----- The records

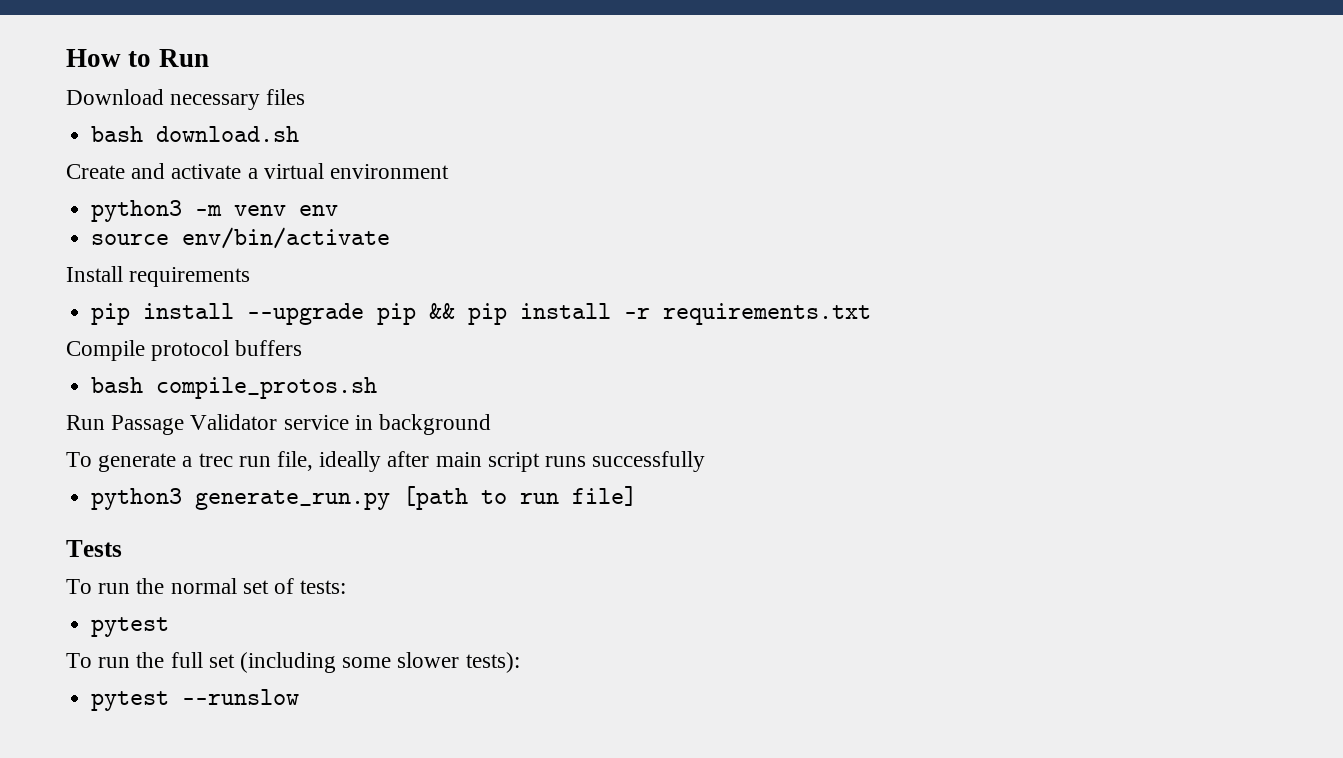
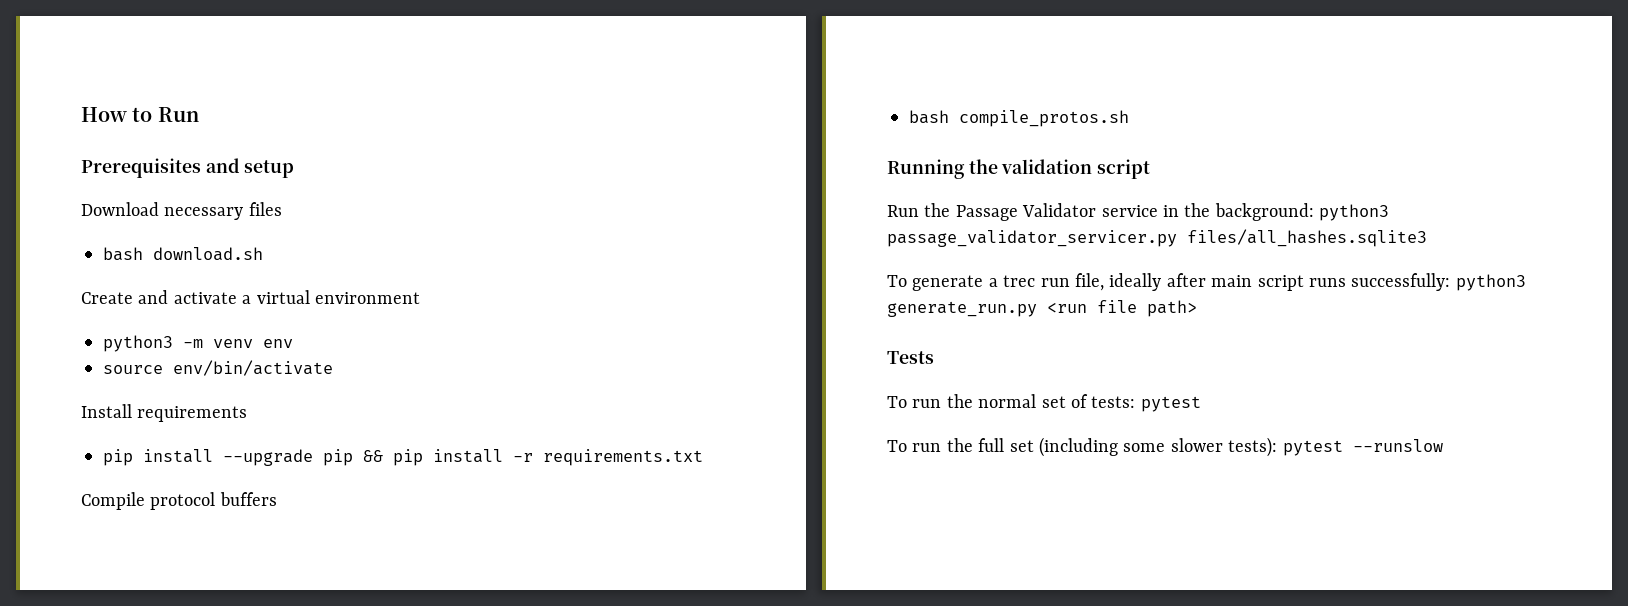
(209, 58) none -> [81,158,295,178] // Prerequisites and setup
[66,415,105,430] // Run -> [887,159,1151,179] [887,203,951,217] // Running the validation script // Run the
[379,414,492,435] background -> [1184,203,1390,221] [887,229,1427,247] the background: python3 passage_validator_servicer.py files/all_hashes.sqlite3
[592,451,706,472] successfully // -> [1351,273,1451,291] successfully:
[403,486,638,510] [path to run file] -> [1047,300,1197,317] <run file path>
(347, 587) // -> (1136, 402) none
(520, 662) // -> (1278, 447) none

----------
----- The records

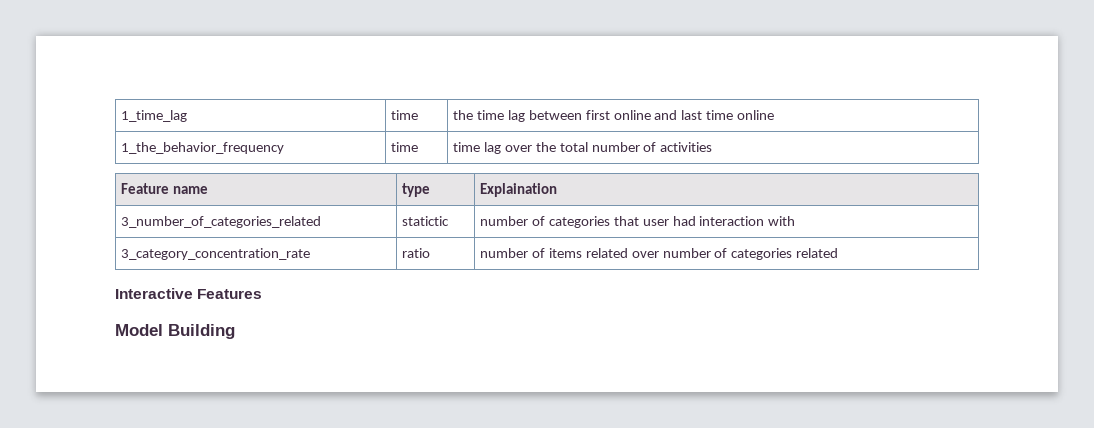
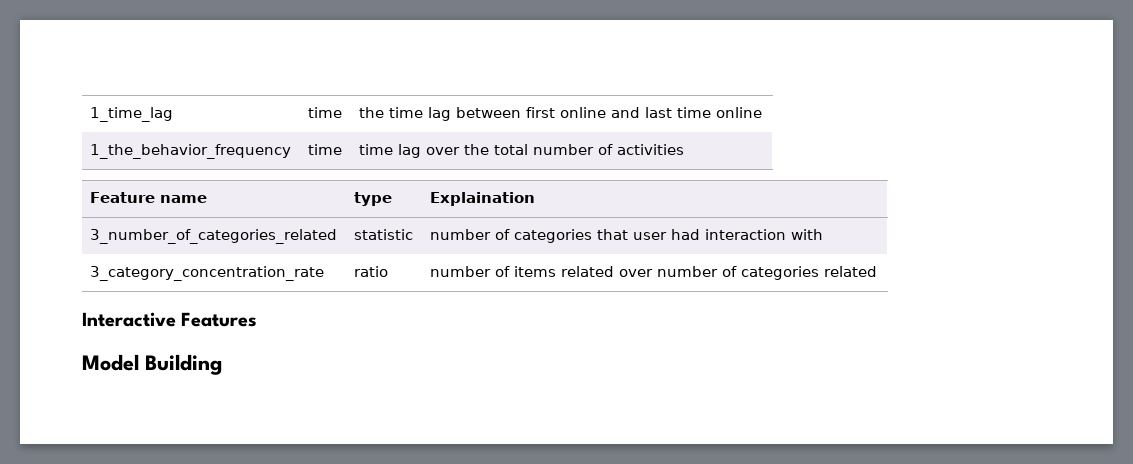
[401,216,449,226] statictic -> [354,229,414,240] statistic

----------

What this task involves: When you reach the line holding "[66,415,105,430] // Run" in the records above, begin reproducing exactly, stop after the line holding "(520, 662) // -> (1278, 447) none", and output nothing else.

Exercise solution:
[66,415,105,430] // Run -> [887,159,1151,179] [887,203,951,217] // Running the validation script // Run the
[379,414,492,435] background -> [1184,203,1390,221] [887,229,1427,247] the background: python3 passage_validator_servicer.py files/all_hashes.sqlite3
[592,451,706,472] successfully // -> [1351,273,1451,291] successfully:
[403,486,638,510] [path to run file] -> [1047,300,1197,317] <run file path>
(347, 587) // -> (1136, 402) none
(520, 662) // -> (1278, 447) none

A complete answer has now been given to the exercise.